Avco Corporation is a subsidiary of Textron, which operates Textron Systems Corporation and Lycoming.

==History==
The Aviation Corporation was formed on March 2, 1929, to prevent a takeover of CAM-24 airmail service operator Embry-Riddle Company by Clement Melville Keys, who planned on buying Curtiss aircraft rather than Sherman Fairchild's. With capital from Fairchild, George Hann, Lehman Brothers, and W. A. Harriman, the holding company began acquiring small airlines. By the end of 1929, it had acquired interests in over 90 aviation-related companies. In January 1930, the board broke off the airlines into Colonial and Universal Air Lines. Universal Air Lines name was changed to American Airways, and later merged with Colonial to form American Airlines.

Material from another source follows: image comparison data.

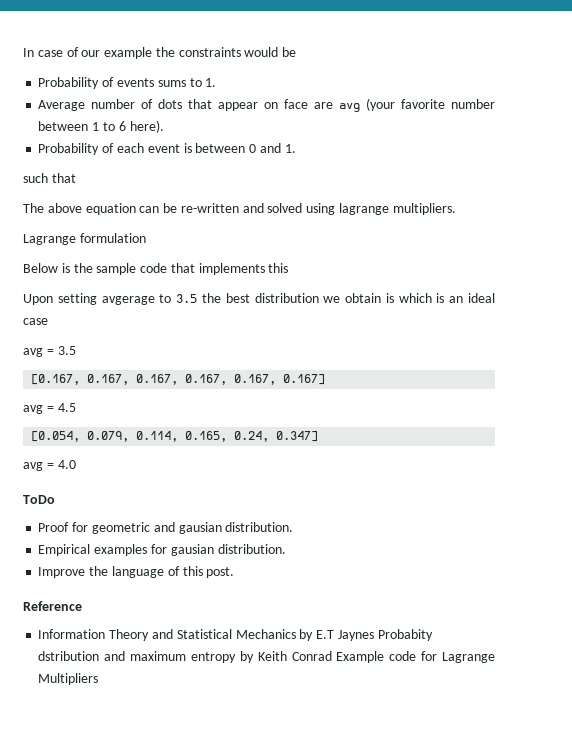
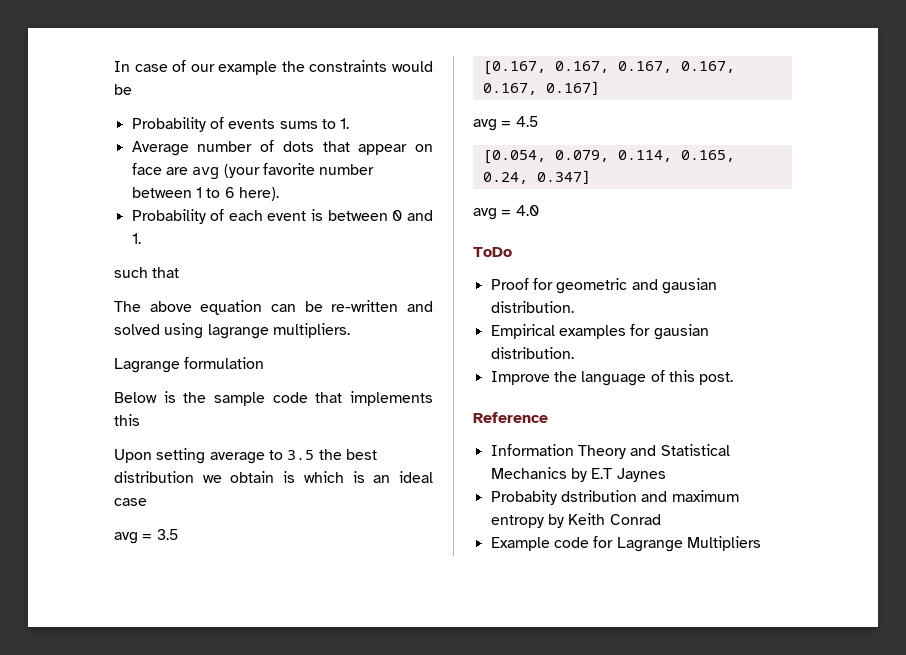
- Upon setting avgerage to 3.5 the best distribution we obtain is which is an ideal case
+ Upon setting average to 3.5 the best distribution we obtain is which is an ideal case
- Information Theory and Statistical Mechanics by E.T Jaynes Probabity dstribution and maximum entropy by Keith Conrad Example code for Lagrange Multipliers
+ Information Theory and Statistical Mechanics by E.T Jaynes
+ Probabity dstribution and maximum entropy by Keith Conrad
+ Example code for Lagrange Multipliers

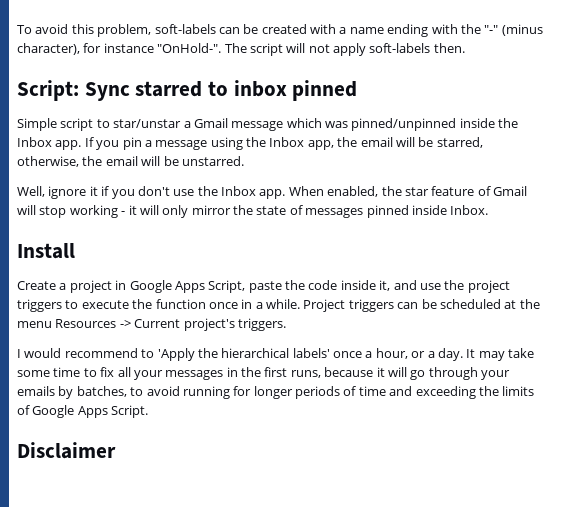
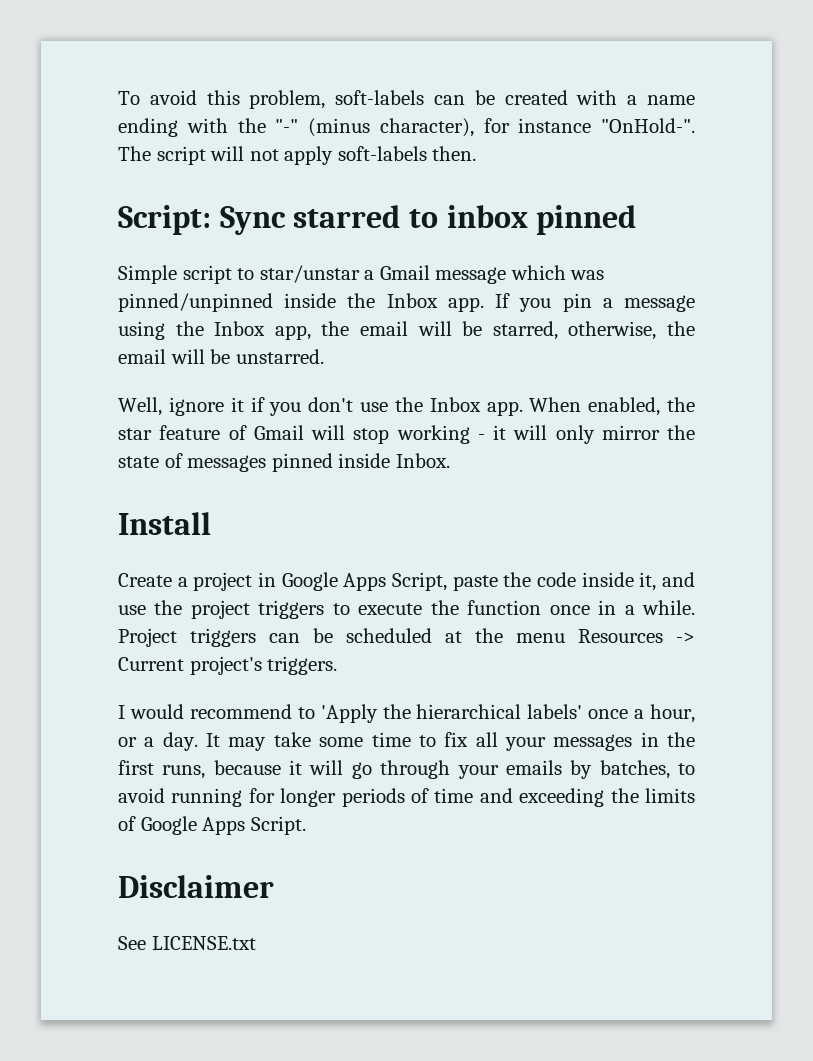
+ See LICENSE.txt

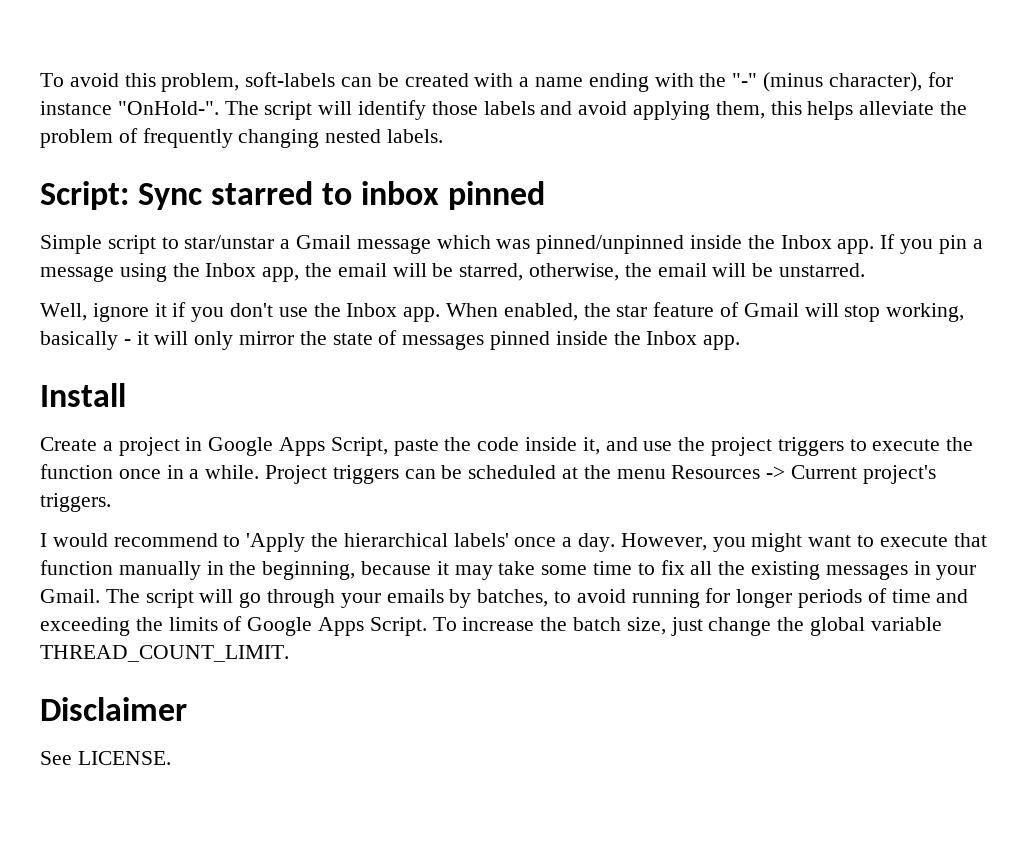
- The script will not apply soft-labels then.
+ The script will identify those labels and avoid applying them, this helps alleviate the problem of frequently changing nested labels.
- When enabled, the star feature of Gmail will stop working - it will only mirror the state of messages pinned inside Inbox.
+ When enabled, the star feature of Gmail will stop working, basically - it will only mirror the state of messages pinned inside the Inbox app.
- I would recommend to 'Apply the hierarchical labels' once a hour, or a day. It may take some time to fix all your messages in the first runs, because it will go through your emails by batches, to avoid running for longer periods of time and exceeding the limits of Google Apps Script.
+ I would recommend to 'Apply the hierarchical labels' once a day. However, you might want to execute that function manually in the beginning, because it may take some time to fix all the existing messages in your Gmail. The script will go through your emails by batches, to avoid running for longer periods of time and exceeding the limits of Google Apps Script. To increase the batch size, just change the global variable THREAD_COUNT_LIMIT.
- See LICENSE.txt
+ See LICENSE.

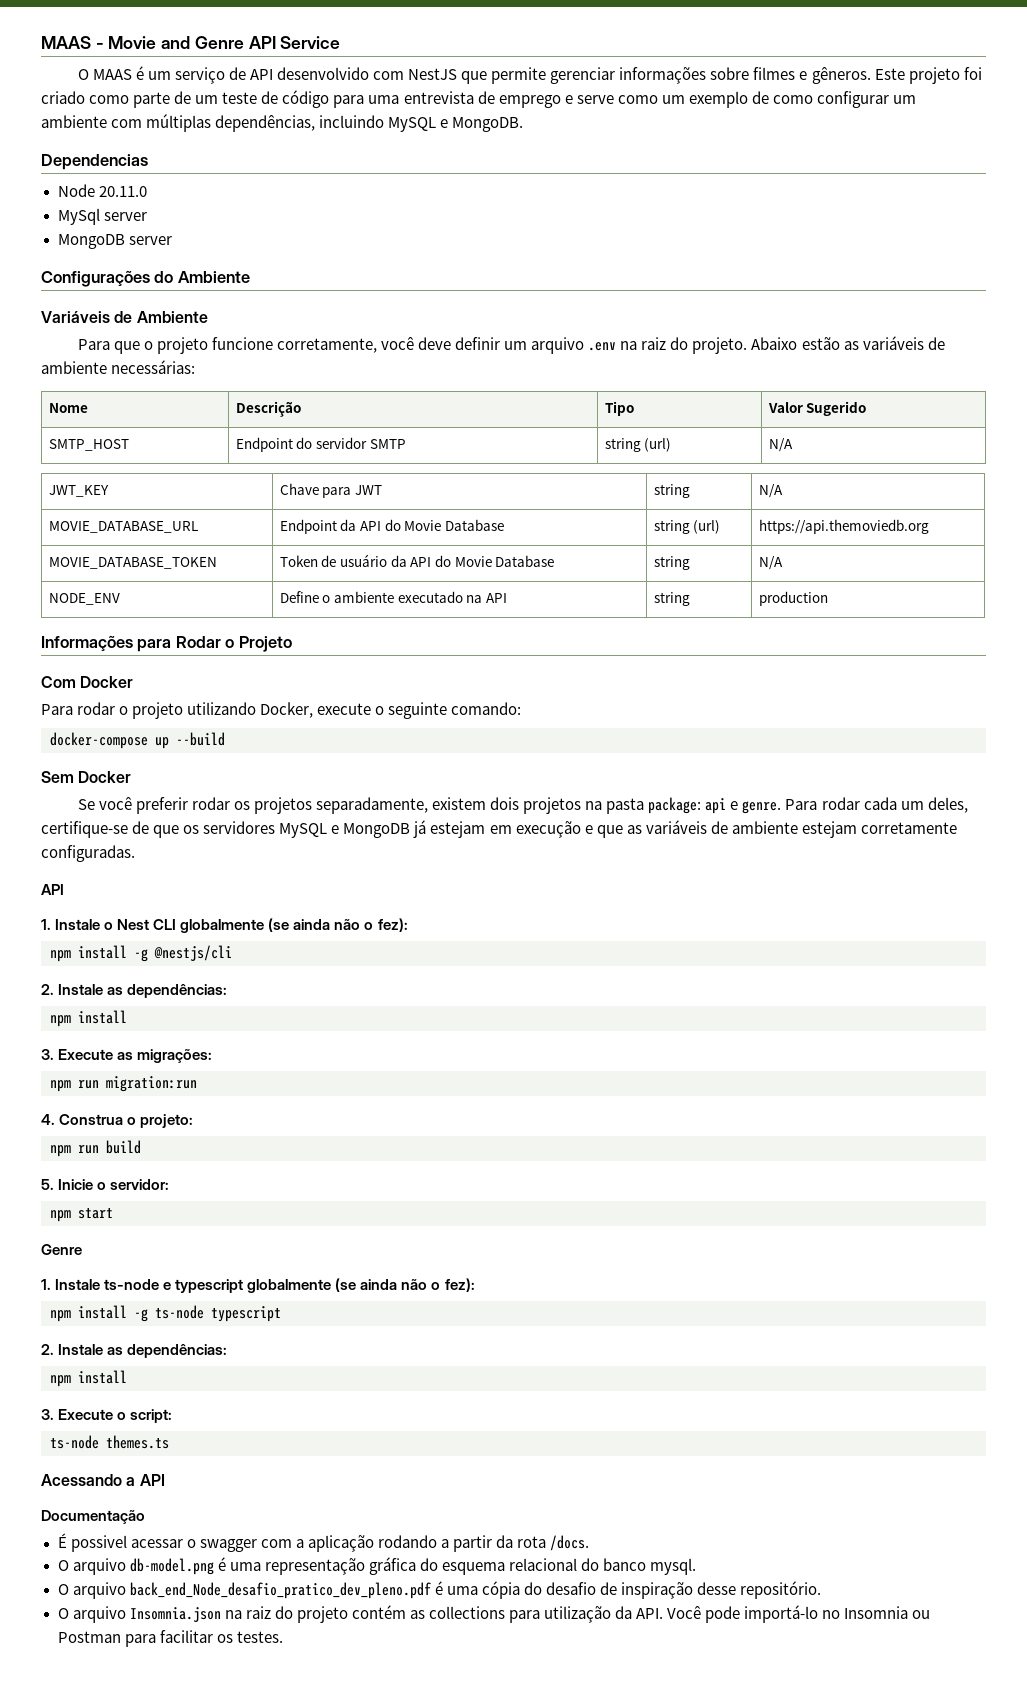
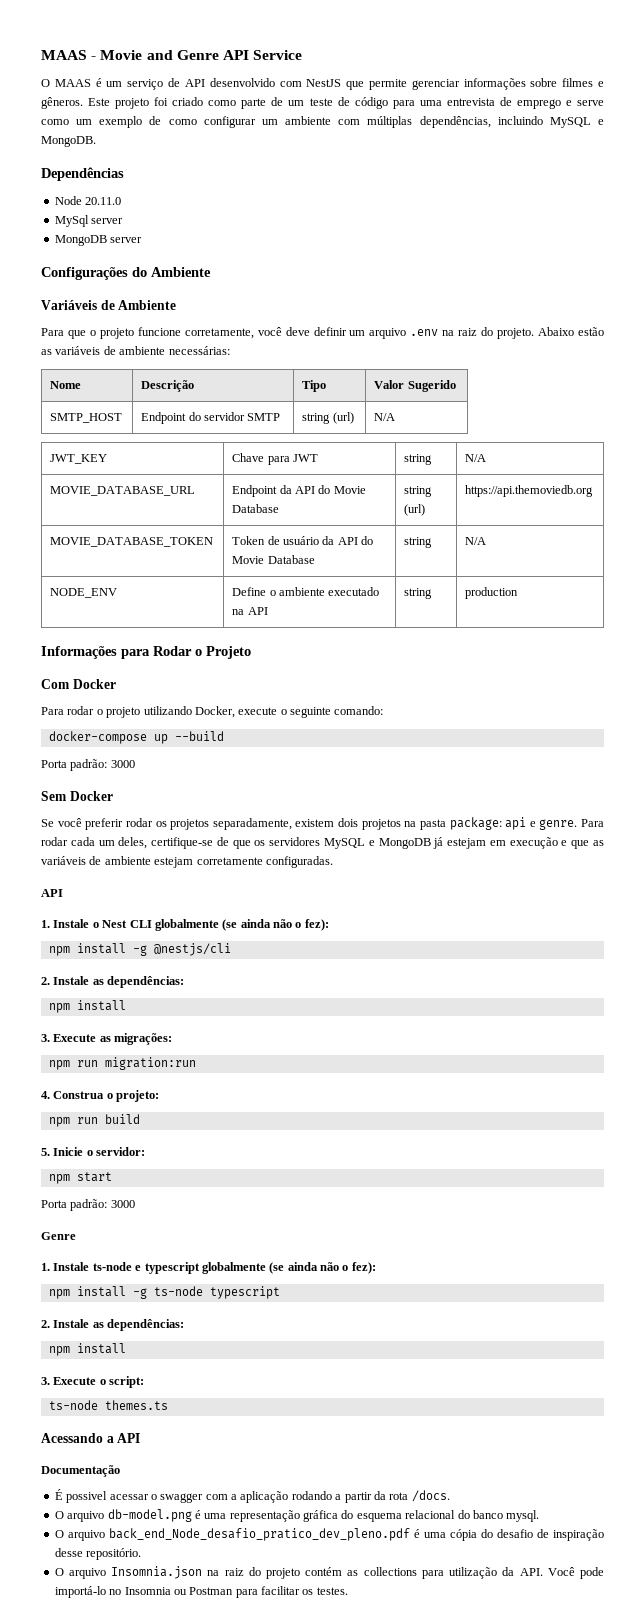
- Dependencias
+ Dependências
  docker-compose up --build
+ Porta padrão: 3000
  npm start
+ Porta padrão: 3000

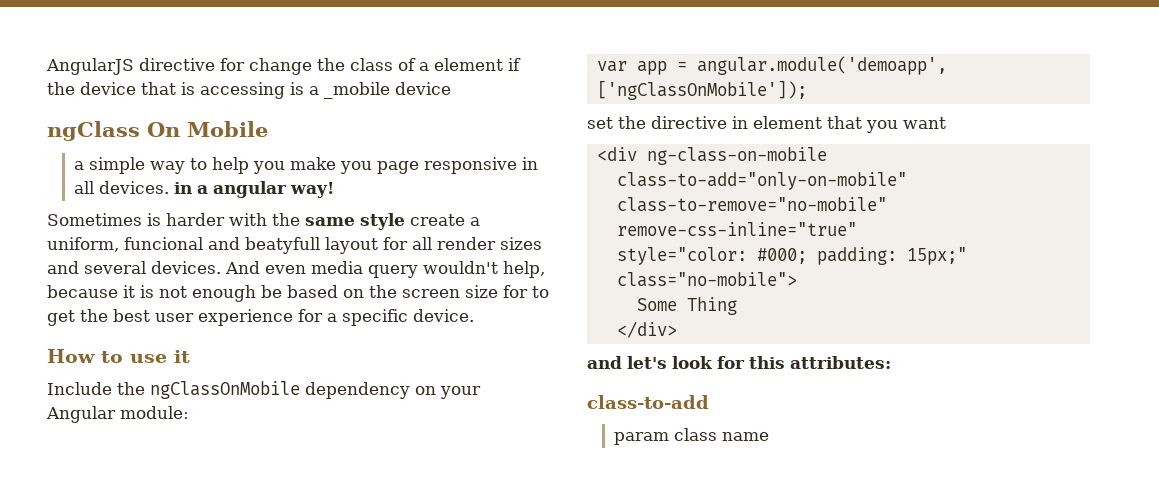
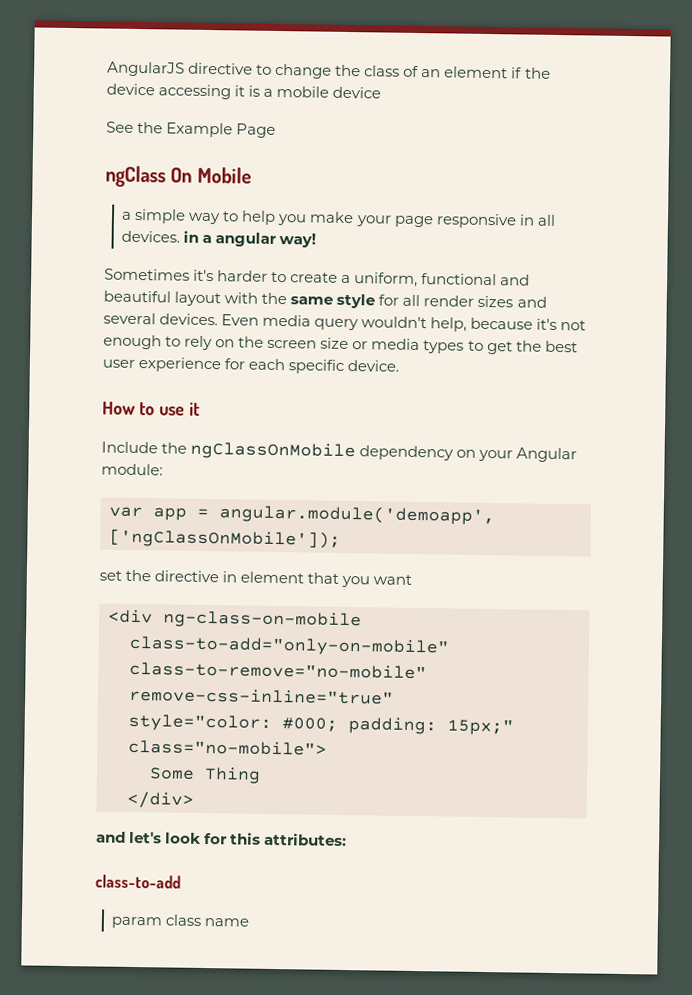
- AngularJS directive for change the class of a element if the device that is accessing is a _mobile device
+ AngularJS directive to change the class of an element if the device accessing it is a mobile device
+ See the Example Page
- a simple way to help you make you page responsive in all devices. in a angular way!
+ a simple way to help you make your page responsive in all devices. in a angular way!
- Sometimes is harder with the same style create a uniform, funcional and beatyfull layout for all render sizes and several devices.
+ Sometimes it's harder to create a uniform, functional and beautiful layout with the same style for all render sizes and several devices.
- And even media query wouldn't help, because it is not enough be based on the screen size for to get the best user experience for a specific device.
+ Even media query wouldn't help, because it's not enough to rely on the screen size or media types to get the best user experience for each specific device.

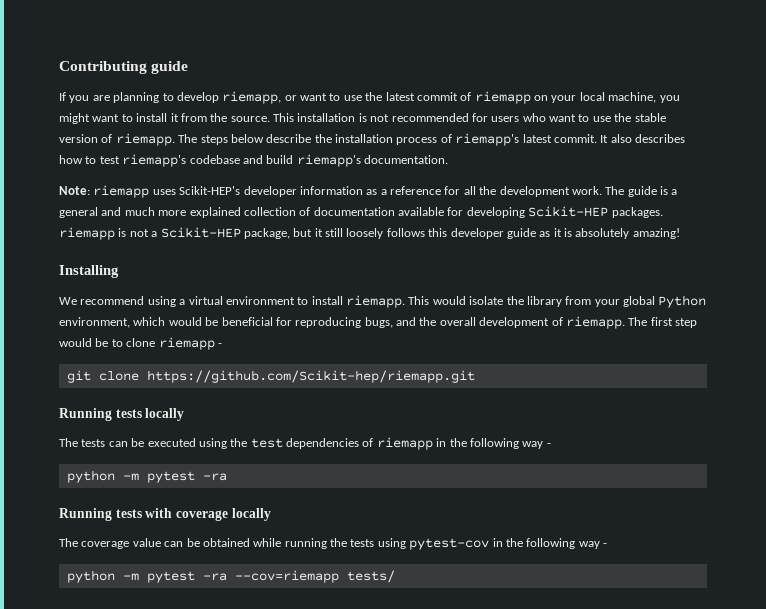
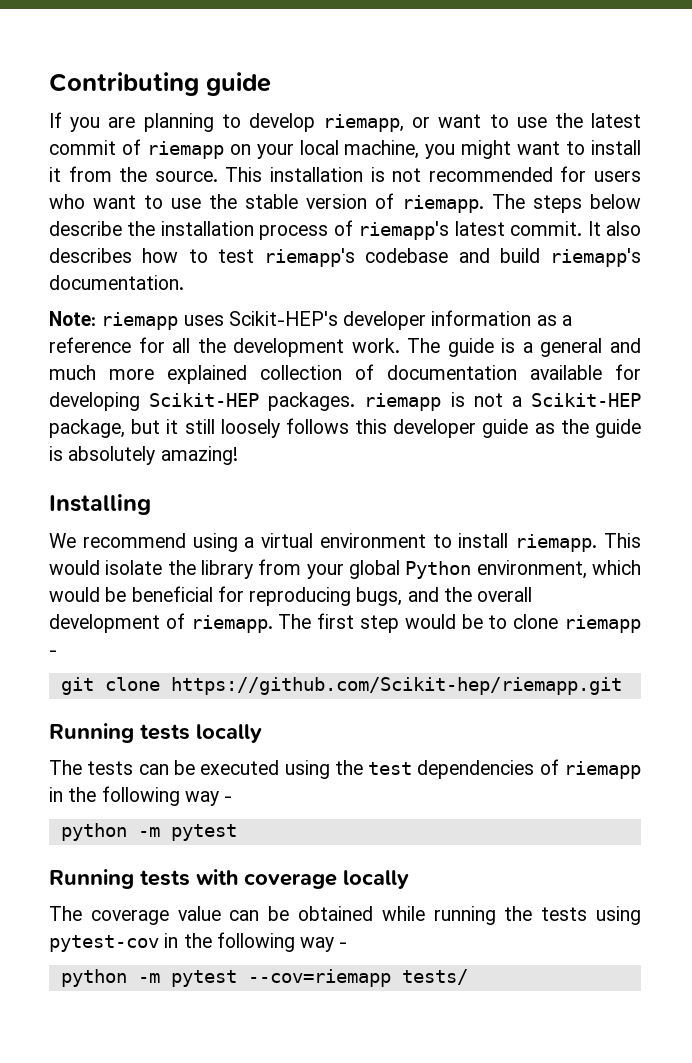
- The guide is a general and much more explained collection of documentation available for developing Scikit-HEP packages. riemapp is not a Scikit-HEP package, but it still loosely follows this developer guide as it is absolutely amazing!
+ The guide is a general and much more explained collection of documentation available for developing Scikit-HEP packages. riemapp is not a Scikit-HEP package, but it still loosely follows this developer guide as the guide is absolutely amazing!
  The tests can be executed using the test dependencies of riemapp in the following way -
- python -m pytest -ra
+ python -m pytest
- python -m pytest -ra --cov=riemapp tests/
+ python -m pytest --cov=riemapp tests/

The company was required to divest American Airlines in 1934 due to new rules for air mail contracts. The Aviation Corporation ranked 32nd among United States corporations in the value of World War II production contracts. Two months after World War II ended the Aviation Corporation branched into the manufacture of farm machinery with its acquisition of the New Idea Company in October 1945. The company later changed its name to Avco Manufacturing Corporation, and then, in 1959, to Avco Corporation. In 1984, Avco sold its farm machinery division to White Farm Equipment and Avco was purchased by Textron.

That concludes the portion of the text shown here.